**RECORDS TO USE:**
__________________________________________________

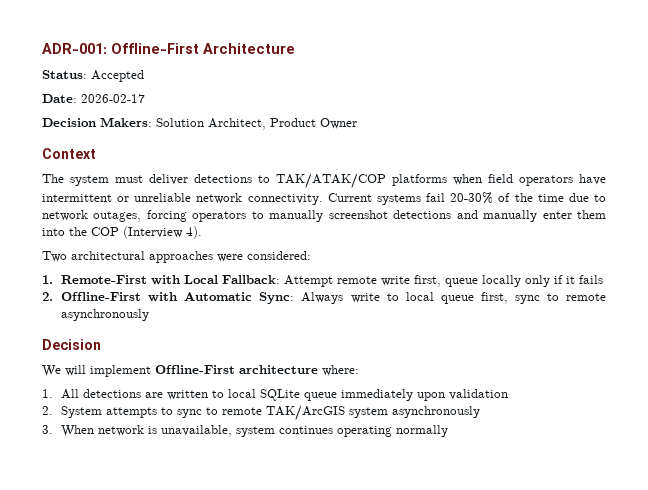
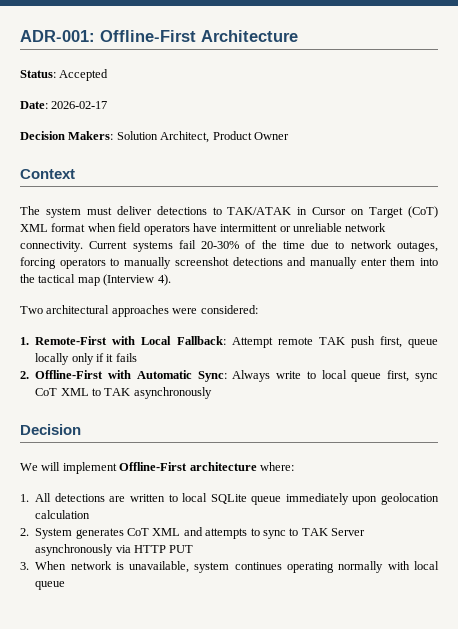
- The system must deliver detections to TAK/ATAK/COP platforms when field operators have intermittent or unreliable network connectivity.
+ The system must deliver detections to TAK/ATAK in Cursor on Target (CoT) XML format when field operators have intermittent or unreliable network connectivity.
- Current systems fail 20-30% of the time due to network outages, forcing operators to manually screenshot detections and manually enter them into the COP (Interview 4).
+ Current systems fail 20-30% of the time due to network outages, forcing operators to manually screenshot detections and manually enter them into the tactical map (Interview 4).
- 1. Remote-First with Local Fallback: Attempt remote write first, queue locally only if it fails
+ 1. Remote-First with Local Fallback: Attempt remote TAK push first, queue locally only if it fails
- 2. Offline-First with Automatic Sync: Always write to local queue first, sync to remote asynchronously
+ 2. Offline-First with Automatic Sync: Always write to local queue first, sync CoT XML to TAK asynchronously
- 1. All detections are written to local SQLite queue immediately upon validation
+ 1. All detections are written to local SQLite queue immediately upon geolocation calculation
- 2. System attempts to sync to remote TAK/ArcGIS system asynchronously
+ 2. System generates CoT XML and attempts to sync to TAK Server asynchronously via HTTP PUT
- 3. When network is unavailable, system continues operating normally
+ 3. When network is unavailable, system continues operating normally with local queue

__________________________________________________

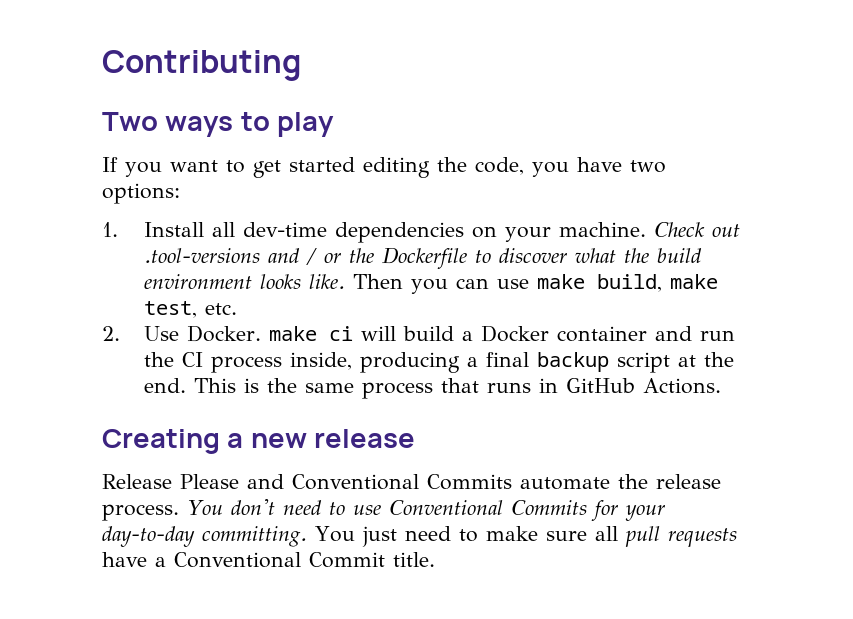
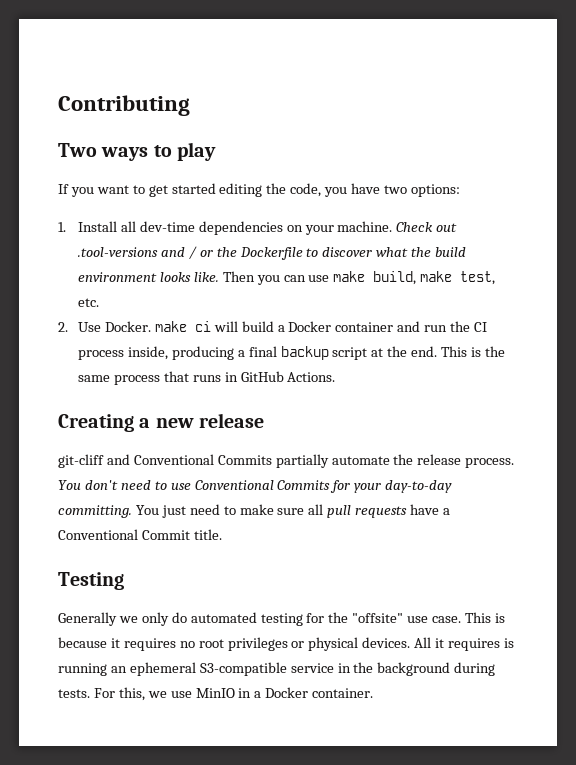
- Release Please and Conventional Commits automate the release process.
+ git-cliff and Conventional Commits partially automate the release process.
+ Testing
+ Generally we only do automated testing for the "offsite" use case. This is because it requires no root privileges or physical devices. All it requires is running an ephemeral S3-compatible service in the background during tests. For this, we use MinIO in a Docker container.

__________________________________________________

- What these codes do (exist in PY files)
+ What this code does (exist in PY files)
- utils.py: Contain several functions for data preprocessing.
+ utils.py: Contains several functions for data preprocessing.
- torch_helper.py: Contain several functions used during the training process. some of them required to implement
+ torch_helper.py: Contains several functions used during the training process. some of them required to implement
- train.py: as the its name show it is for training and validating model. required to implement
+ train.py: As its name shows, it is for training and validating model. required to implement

__________________________________________________

**TASK DETAILS:**
Everything starting at the line containing "- The system" and ending at the line containing "to TAK/ATAK in" in the records above should be repeated exactly, and only that.

**TASK RESPONSE:**
- The system must deliver detections to TAK/ATAK/COP platforms when field operators have intermittent or unreliable network connectivity.
+ The system must deliver detections to TAK/ATAK in Cursor on Target (CoT) XML format when field operators have intermittent or unreliable network connectivity.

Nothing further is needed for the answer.